Le Sénat : l’arbitre métanormatif
Le Senate Foreign Relations Committee joue, lui, le rôle d’arbitre métanormatif, décidant si une règle peut encore s’inscrire dans le récit stratégique de long terme des États-Unis.
– James Risch raisonne dans le paradigme néoréaliste de la rivalité entre puissances ;
– Ted Cruz agit dans celui de la sécurisation énergétique ;
– Ben Cardin dans celui de la cohérence normative libérale.
Dans chacun de ces cadres, l’argument doit être porté à un niveau axiomatique : l’abrogation n’est pas une action mais une conséquence — conséquence d’un changement de structure, d’un déplacement du centre de gravité régional, d’une évolution de la rationalité stratégique américaine.
Les comités des crédits : la neutralisation technocratique
Le troisième canal est celui des commissions budgétaires. Par l’introduction de formulations rendant la Section 907 incompatible avec les programmes de sécurité et de coopération, celles-ci peuvent vider la norme de toute effectivité. C’est ce que le droit comparé appelle une annulation juridique par dysfonctionnalité fonctionnelle.
Le réseau cognitif et le lobbying stratégique
Autour de cette architecture institutionnelle doit se greffer une infrastructure d’influence cognitive — think tanks, réseaux d’experts, structures pro-israéliennes, consortiums énergétiques. Ce dernier vecteur est essentiel : son discours repose non sur la mémoire ou la morale, mais sur la stabilité régionale face aux menaces iraniennes. L’intégration de la question 907 dans ce récit produit un effet de synergie cognitive : la norme cesse d’être perçue comme instrument moral et devient un obstacle technique à la sécurité régionale.
Vers la phase post-conventionnelle
L’étape finale, sur le plan métathéorique, consiste à faire passer le débat dans l’état d’auto-suffisance normative — celui où la suppression d’une règle devient un automatisme du système, non une décision politique. En théorie des régimes, c’est le post-conventional stage, où l’ordre juridique s’auto-corrige.
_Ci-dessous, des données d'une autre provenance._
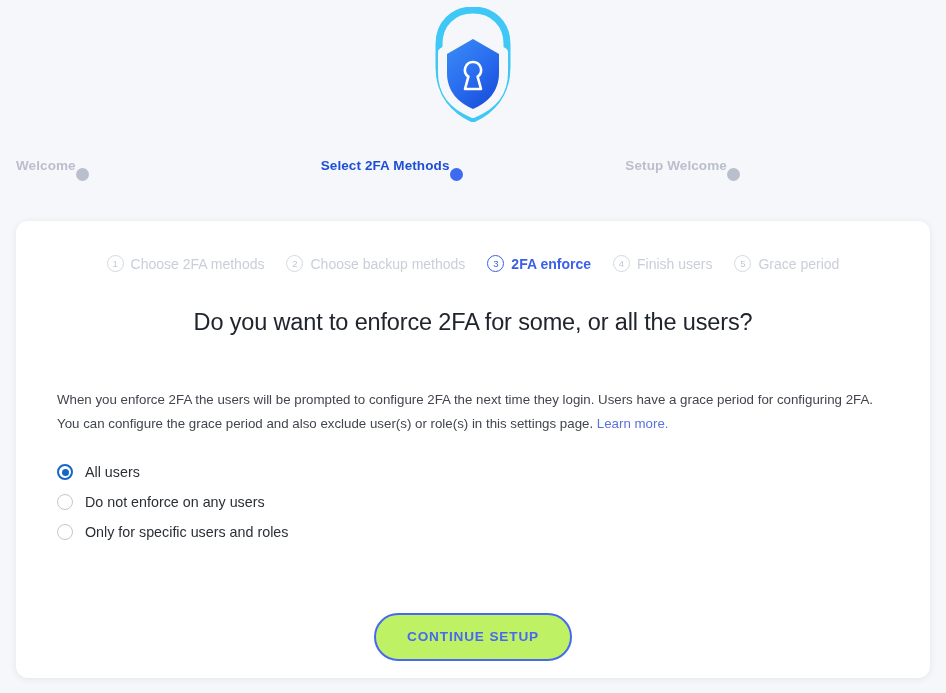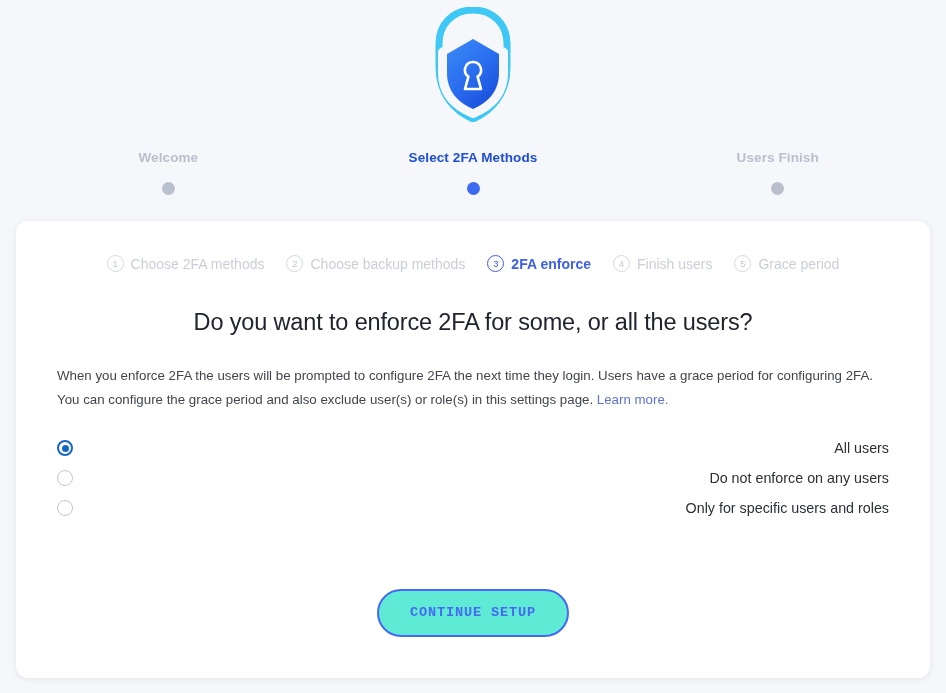--- a/index.html
+++ b/index.html
@@ -37,7 +37,7 @@
   .stepper-item {
     flex: 1 1 0;
     display: flex;
-    flex-direction: column;
+    flex-direction: row;
     align-items: center;
   }
   .stepper-label {

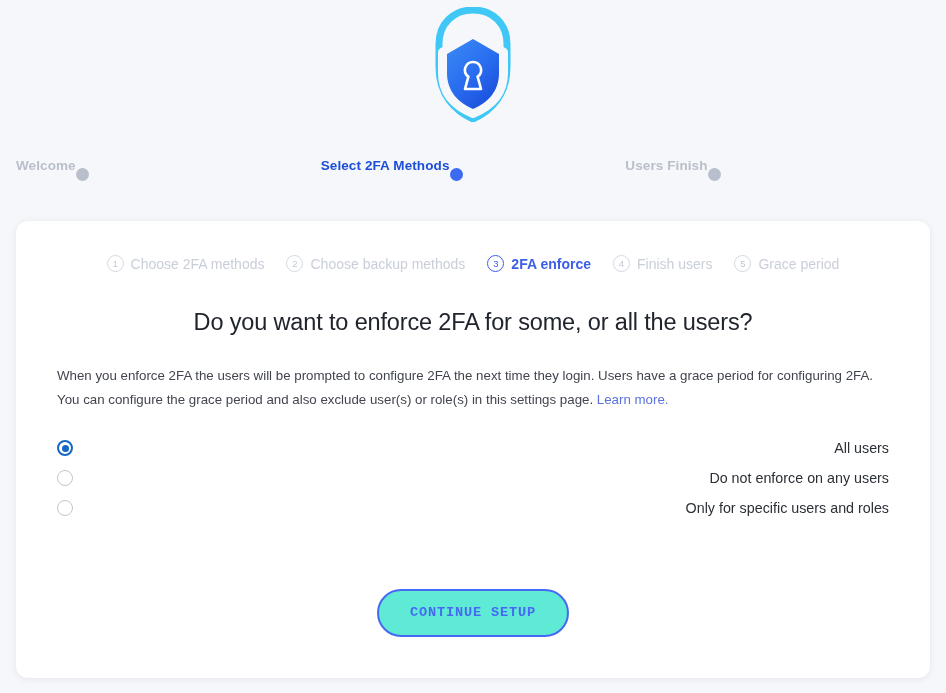--- a/index.html
+++ b/index.html
@@ -219,7 +219,7 @@
     <div class="stepper-dot"></div>
   </div>
   <div class="stepper-item">
-    <div class="stepper-label">Users Finish</div>
+    <div class="stepper-label">Setup Welcome</div>
     <div class="stepper-dot"></div>
   </div>
 </div>

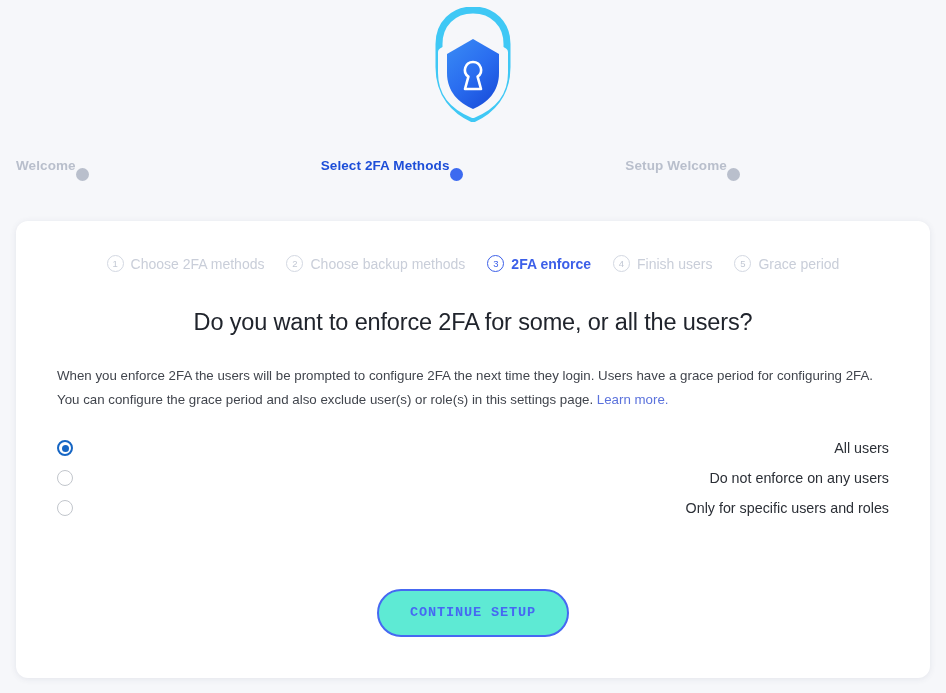--- a/index.html
+++ b/index.html
@@ -118,7 +118,7 @@
 
   
   .body-copy {
-    margin-top: 28px;
+    margin-top: 52px;
     font-size: 13.3px;
     line-height: 1.82;
     color: #41454d;

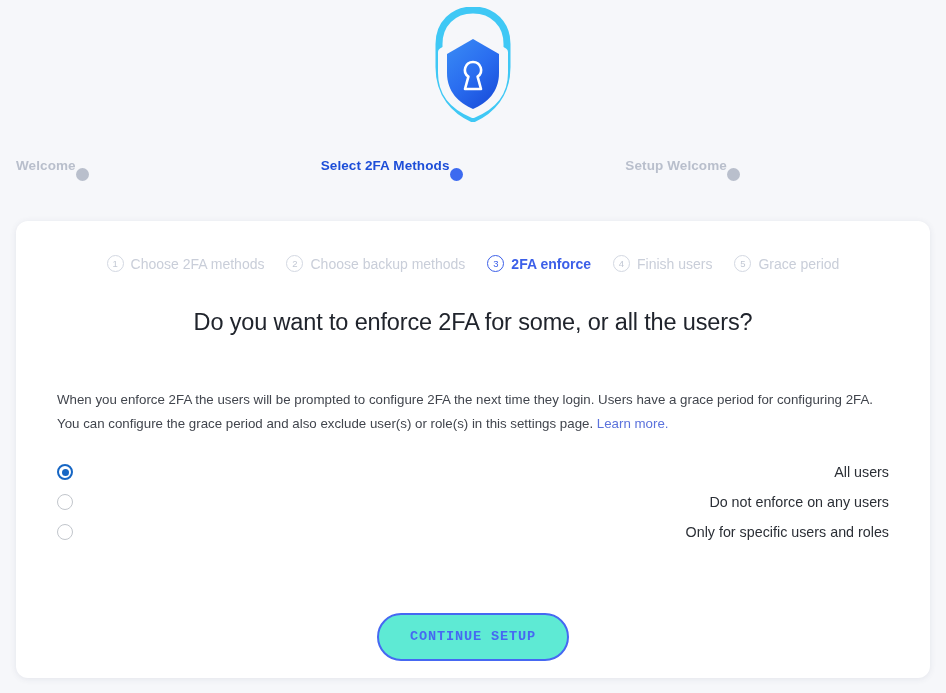--- a/index.html
+++ b/index.html
@@ -137,7 +137,6 @@
     height: 30px;
     gap: 12px;
     cursor: pointer;
-    justify-content: space-between;
   }
   .radio-mark {
     width: 16px;

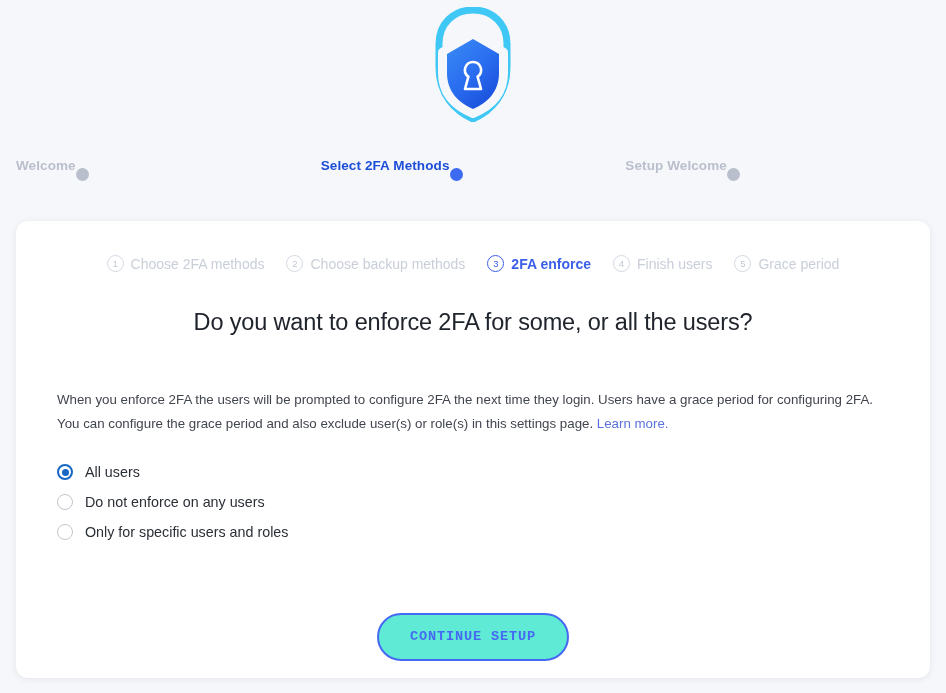--- a/index.html
+++ b/index.html
@@ -173,9 +173,9 @@
   }
   .btn-continue {
     border: 2px solid #4668f2;
-    background: #5eead4;
+    background: #bef264;
     color: #4668f2;
-    font-family: Liberation Mono, monospace;
+    font-family: Liberation Sans, sans-serif;
     font-size: 13.6px;
     font-weight: bold;
     letter-spacing: 0.85px;

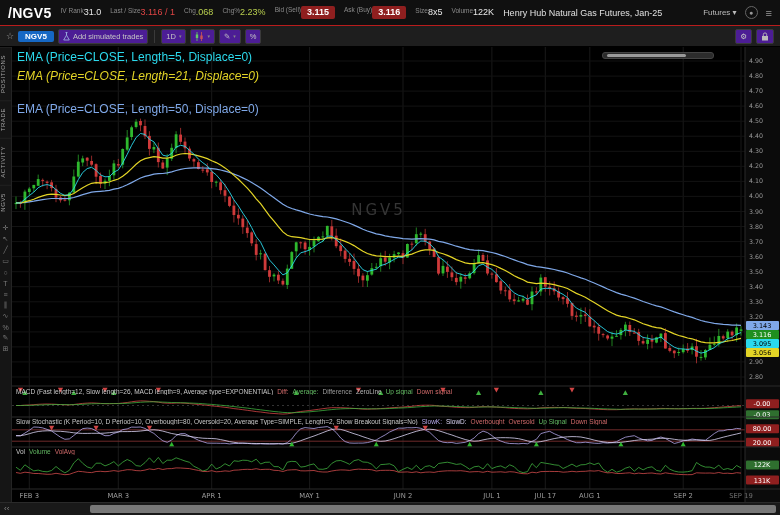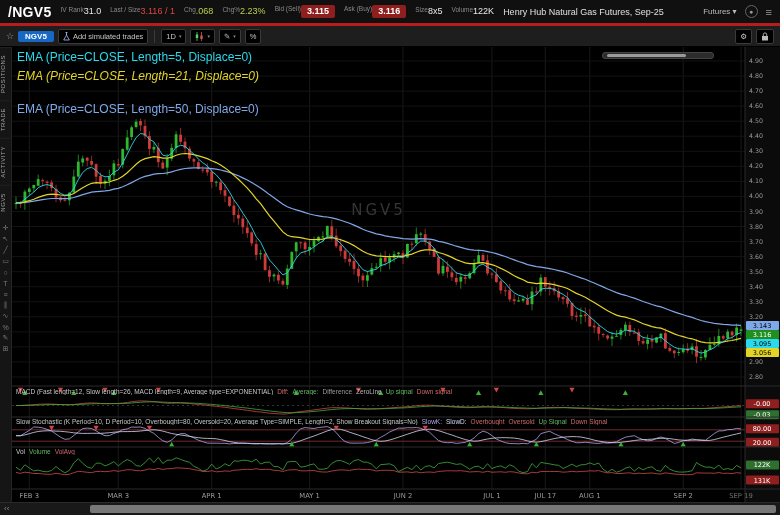--- a/index.html
+++ b/index.html
@@ -7,7 +7,7 @@
 body{font-family:"Liberation Sans",sans-serif}
 #app{position:relative;width:780px;height:515px;background:#050505;overflow:hidden;color:#ddd}
 
-#topbar{position:absolute;top:0;left:0;right:0;height:26px;background:#101010;border-bottom:3px solid #b91c1c;display:flex;align-items:center;gap:9px;padding:0 8px}
+#topbar{position:absolute;top:0;left:0;right:0;height:26px;background:#101010;border-bottom:1px solid #b91c1c;display:flex;align-items:center;gap:9px;padding:0 8px}
 .sym{font-size:14px;font-weight:bold;color:#fff;letter-spacing:.3px}
 .fld{display:flex;flex-direction:row;line-height:1.15}
 .fld .lb{font-size:6.5px;color:#8a8a8a;white-space:nowrap}

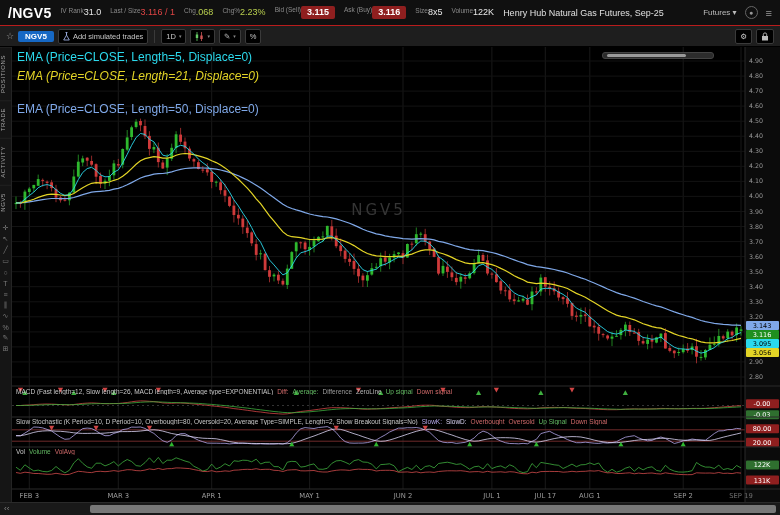--- a/index.html
+++ b/index.html
@@ -82,7 +82,7 @@
       <span class="lb">Volume</span>
       <span class="vl">122K</span>
     </div>
-    <div class="desc">Henry Hub Natural Gas Futures, Sep-25</div>
+    <div class="desc">Henry Hub Natural Gas Futures, Jan-25</div>
     <div class="right">
       <span><span>Futures</span> <span>▾</span></span>
       <span class="round-ic">●</span>

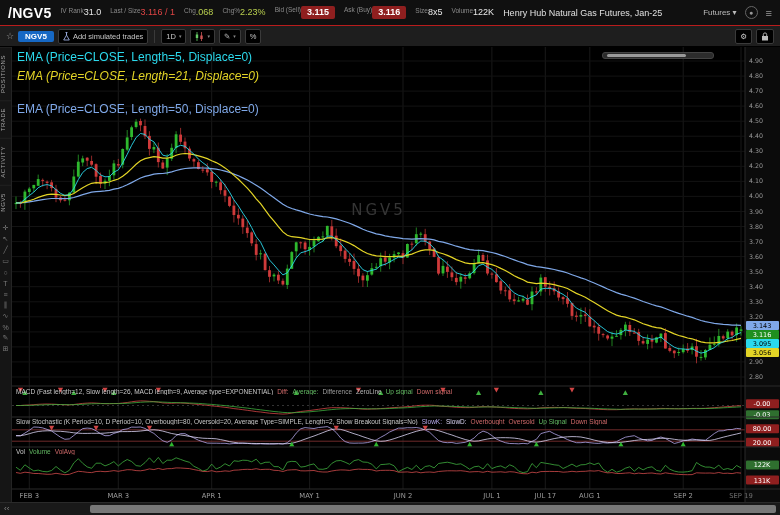--- a/index.html
+++ b/index.html
@@ -19,7 +19,7 @@
 .round-ic{width:13px;height:13px;border-radius:50%;border:1px solid #666;display:flex;align-items:center;justify-content:center;font-size:7px;color:#999}
 
 #toolbar{position:absolute;top:26px;left:0;right:0;height:21px;background:#1e1e1e;border-bottom:1px solid #000;display:flex;align-items:center;gap:4px;padding:0 6px}
-.tbtn{height:15px;display:flex;align-items:center;gap:3px;background:#000000;border:1px solid #3a3a3a;border-radius:2px;color:#c5c5c5;font-size:7.5px;padding:0 4px;white-space:nowrap}
+.tbtn{height:15px;display:flex;align-items:center;gap:3px;background:#4c1d95;border:1px solid #3a3a3a;border-radius:2px;color:#c5c5c5;font-size:7.5px;padding:0 4px;white-space:nowrap}
 .tbtn .car{font-size:5px;color:#888}
 .chip{background:#1668c4;color:#fff;font-size:8px;font-weight:bold;padding:1px 7px;border-radius:2px}
 .tb-sep{width:1px;height:13px;background:#3a3a3a;margin:0 2px}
C’est là que se situe aujourd’hui la Section 907 : à la lisière de sa propre extinction. Son abrogation n’est pas le fruit d’un rapport de forces, mais le résultat logique d’une évolution historique. Quand la structure du monde change, les normes qui ne la reflètent plus s’éteignent d’elles-mêmes. Le rôle de Bakou n’est pas de forcer ce mouvement, mais d’en accélérer la cadence — en activant les nœuds institutionnels, les communautés cognitives et les circuits d’influence qui transformeront la 907e d’un texte en suspens en un souvenir révolu.